Task objective – The output is the line holding "Hape Hape Lawn" and all lines after it to the end of the records below; restate them unchanged and add nothing.

Modification records

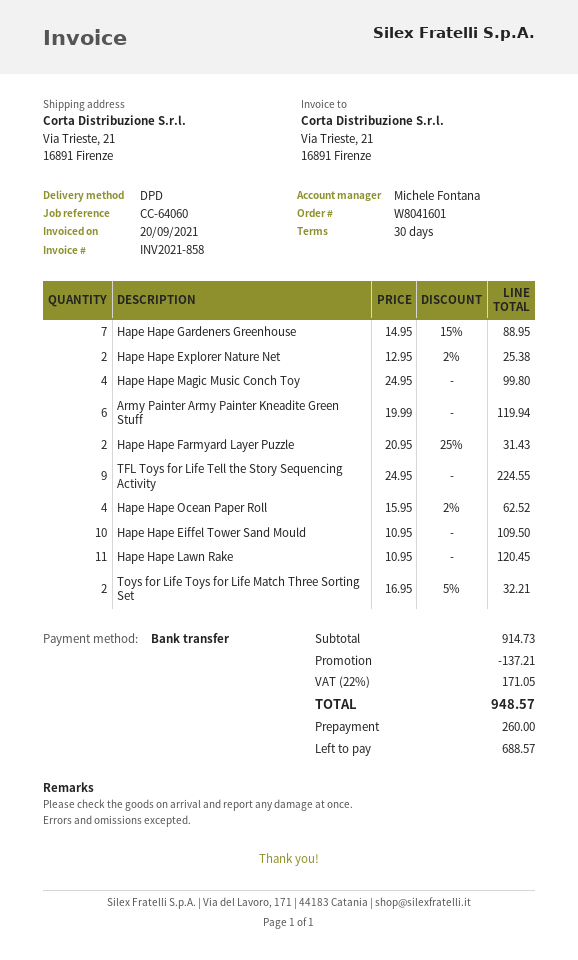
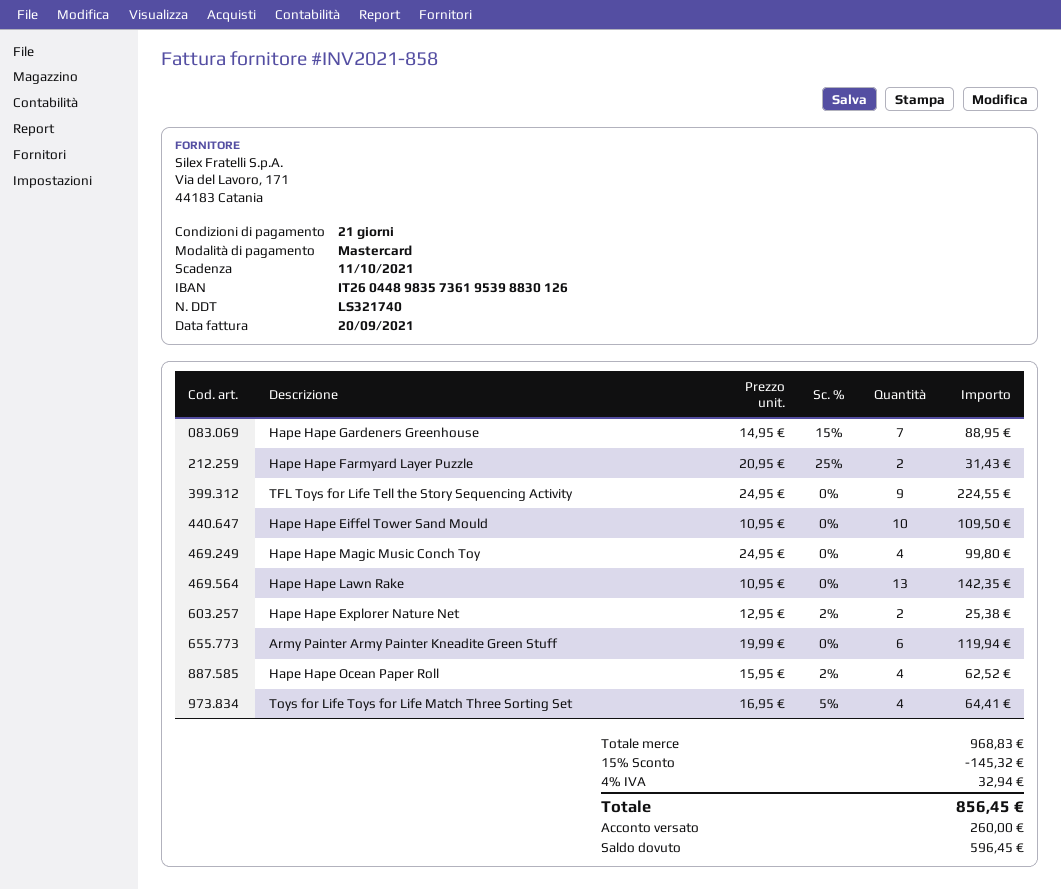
payment terms: 30 days -> 21 days
payment method: bank transfer -> Mastercard
Hape Hape Lawn Rake: 11 x 10.95 = 120.45 -> 13 x 10.95 = 142.35
Toys for Life Toys for Life Match Three Sorting Set: 2 x 16.95 - 5% = 32.21 -> 4 x 16.95 - 5% = 64.41
subtotal: 914.73 -> 968.83
discount: 137.21 -> 145.32
tax: 22% = 171.05 -> 4% = 32.94
total: 948.57 -> 856.45
balance: 688.57 -> 596.45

Answer to this task –
Hape Hape Lawn Rake: 11 x 10.95 = 120.45 -> 13 x 10.95 = 142.35
Toys for Life Toys for Life Match Three Sorting Set: 2 x 16.95 - 5% = 32.21 -> 4 x 16.95 - 5% = 64.41
subtotal: 914.73 -> 968.83
discount: 137.21 -> 145.32
tax: 22% = 171.05 -> 4% = 32.94
total: 948.57 -> 856.45
balance: 688.57 -> 596.45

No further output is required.